__Work to be completed__. Reprint all of the data below exactly as shown and skip every image.

__Data for processing__.
::::

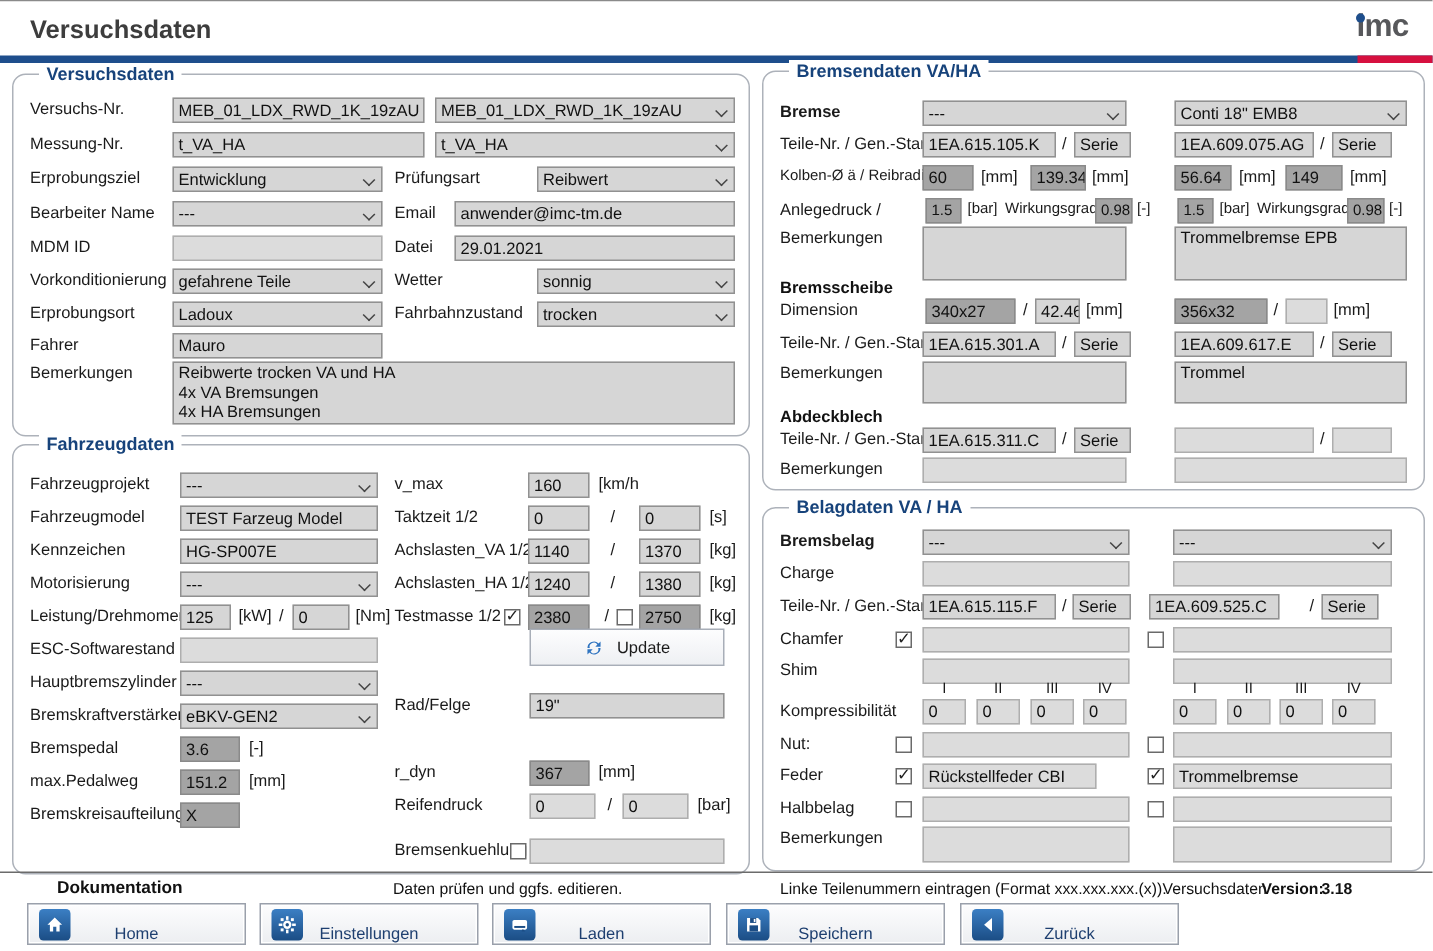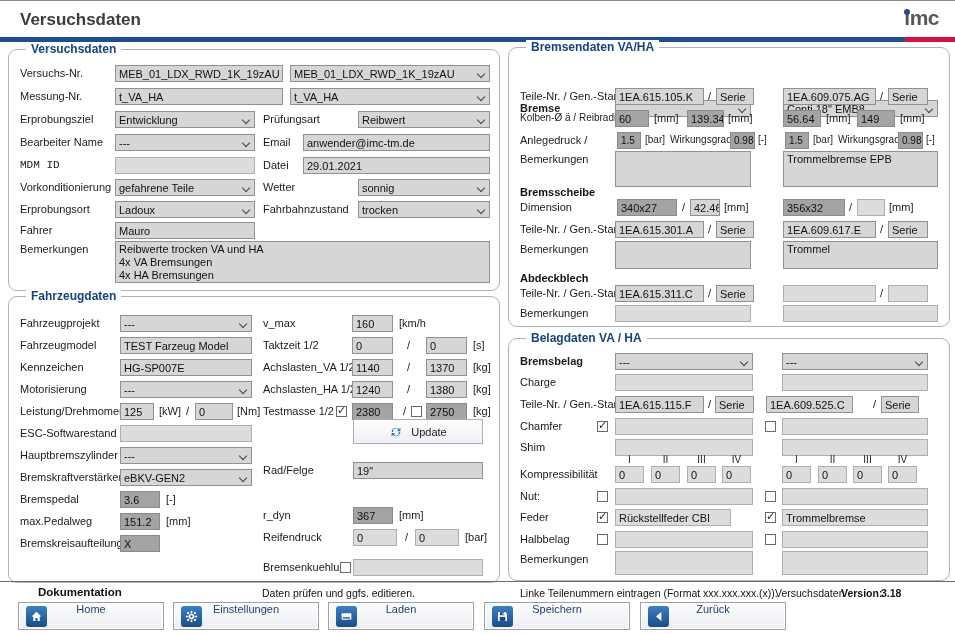--- a/index.html
+++ b/index.html
@@ -289,7 +289,7 @@
   <div class="gbox" style="left:508px;top:46px;width:440px;height:278px;">
     <span class="gtitle">Bremsendaten VA/HA</span>
 
-    <div class="row" style="top:19px;margin-top:33px;">
+    <div class="row" style="top:19px;">
       <span class="lbl b" style="left:11px;">Bremse</span>
       <div class="f dd" style="left:106px;width:136px;">
         <span>---</span>

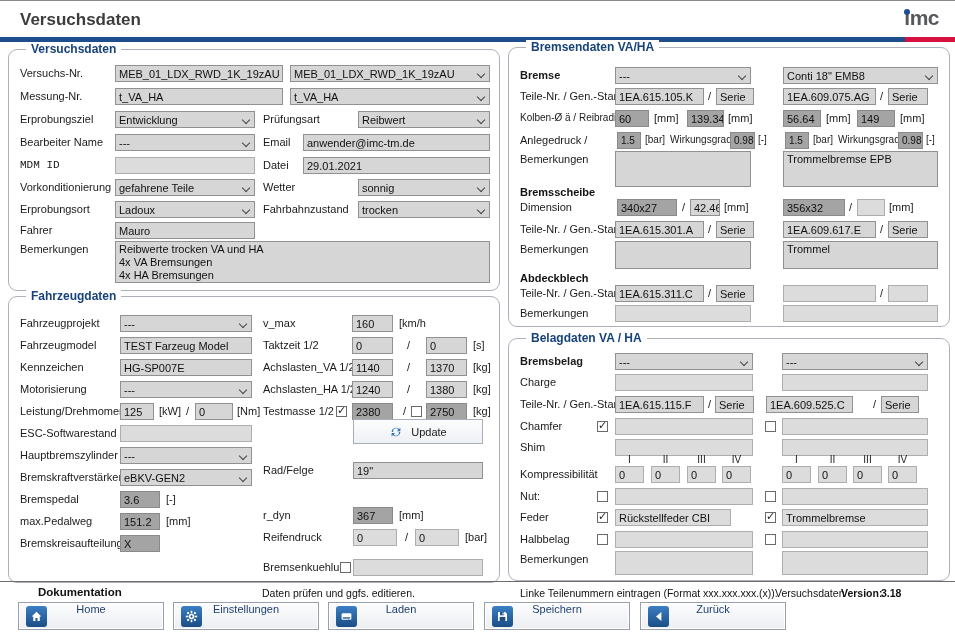--- a/index.html
+++ b/index.html
@@ -105,7 +105,7 @@
     </div>
 
     <div class="row" style="top:107px;">
-      <span class="lbl" style="left:11px;font-family:Liberation Mono, monospace;">MDM ID</span>
+      <span class="lbl" style="left:11px;">MDM ID</span>
       <div class="f lt" style="left:106px;width:140px;"></div>
       <span class="lbl" style="left:254px;">Datei</span>
       <div class="f" style="left:294px;width:187px;">29.01.2021</div>

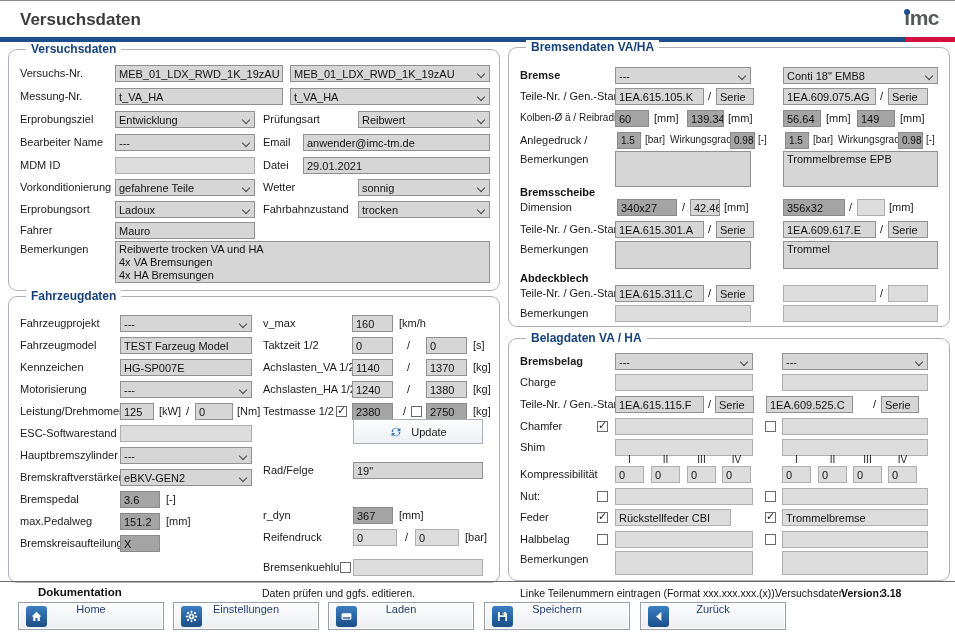--- a/index.html
+++ b/index.html
@@ -40,7 +40,7 @@
   .doku{position:absolute;left:38px;top:585px;font-size:11.5px;font-weight:bold;color:#111;}
   .hint{position:absolute;top:586px;font-size:10.5px;color:#111;white-space:nowrap;}
   .vlab{font-weight:bold;}
-  .btn{position:absolute;top:601px;width:146px;height:28px;box-sizing:border-box;border:1px solid #9aa0ab;background:linear-gradient(#fdfdfe,#eceef1);box-shadow:inset 0 0 0 1px #fff;display:flex;align-items:flex-start;justify-content:center;cursor:pointer;}
+  .btn{position:absolute;top:601px;width:146px;height:28px;box-sizing:border-box;border:1px solid #9aa0ab;background:linear-gradient(#fdfdfe,#eceef1);box-shadow:inset 0 0 0 1px #fff;display:flex;align-items:flex-end;justify-content:center;cursor:pointer;}
   .bico{position:absolute;left:7px;top:3px;width:21px;height:21px;border-radius:3px;background:linear-gradient(#3b7fc4,#1b4d85);display:flex;align-items:center;justify-content:center;}
   .blabel{font-size:11px;color:#1e3f70;}
   svg{display:block;}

::::

__Reply to the exercise__.
--- a/index.html
+++ b/index.html
@@ -289,7 +289,7 @@
   <div class="gbox" style="left:508px;top:46px;width:440px;height:278px;">
     <span class="gtitle">Bremsendaten VA/HA</span>
 
-    <div class="row" style="top:19px;margin-top:33px;">
+    <div class="row" style="top:19px;">
       <span class="lbl b" style="left:11px;">Bremse</span>
       <div class="f dd" style="left:106px;width:136px;">
         <span>---</span>

--- a/index.html
+++ b/index.html
@@ -105,7 +105,7 @@
     </div>
 
     <div class="row" style="top:107px;">
-      <span class="lbl" style="left:11px;font-family:Liberation Mono, monospace;">MDM ID</span>
+      <span class="lbl" style="left:11px;">MDM ID</span>
       <div class="f lt" style="left:106px;width:140px;"></div>
       <span class="lbl" style="left:254px;">Datei</span>
       <div class="f" style="left:294px;width:187px;">29.01.2021</div>

--- a/index.html
+++ b/index.html
@@ -40,7 +40,7 @@
   .doku{position:absolute;left:38px;top:585px;font-size:11.5px;font-weight:bold;color:#111;}
   .hint{position:absolute;top:586px;font-size:10.5px;color:#111;white-space:nowrap;}
   .vlab{font-weight:bold;}
-  .btn{position:absolute;top:601px;width:146px;height:28px;box-sizing:border-box;border:1px solid #9aa0ab;background:linear-gradient(#fdfdfe,#eceef1);box-shadow:inset 0 0 0 1px #fff;display:flex;align-items:flex-start;justify-content:center;cursor:pointer;}
+  .btn{position:absolute;top:601px;width:146px;height:28px;box-sizing:border-box;border:1px solid #9aa0ab;background:linear-gradient(#fdfdfe,#eceef1);box-shadow:inset 0 0 0 1px #fff;display:flex;align-items:flex-end;justify-content:center;cursor:pointer;}
   .bico{position:absolute;left:7px;top:3px;width:21px;height:21px;border-radius:3px;background:linear-gradient(#3b7fc4,#1b4d85);display:flex;align-items:center;justify-content:center;}
   .blabel{font-size:11px;color:#1e3f70;}
   svg{display:block;}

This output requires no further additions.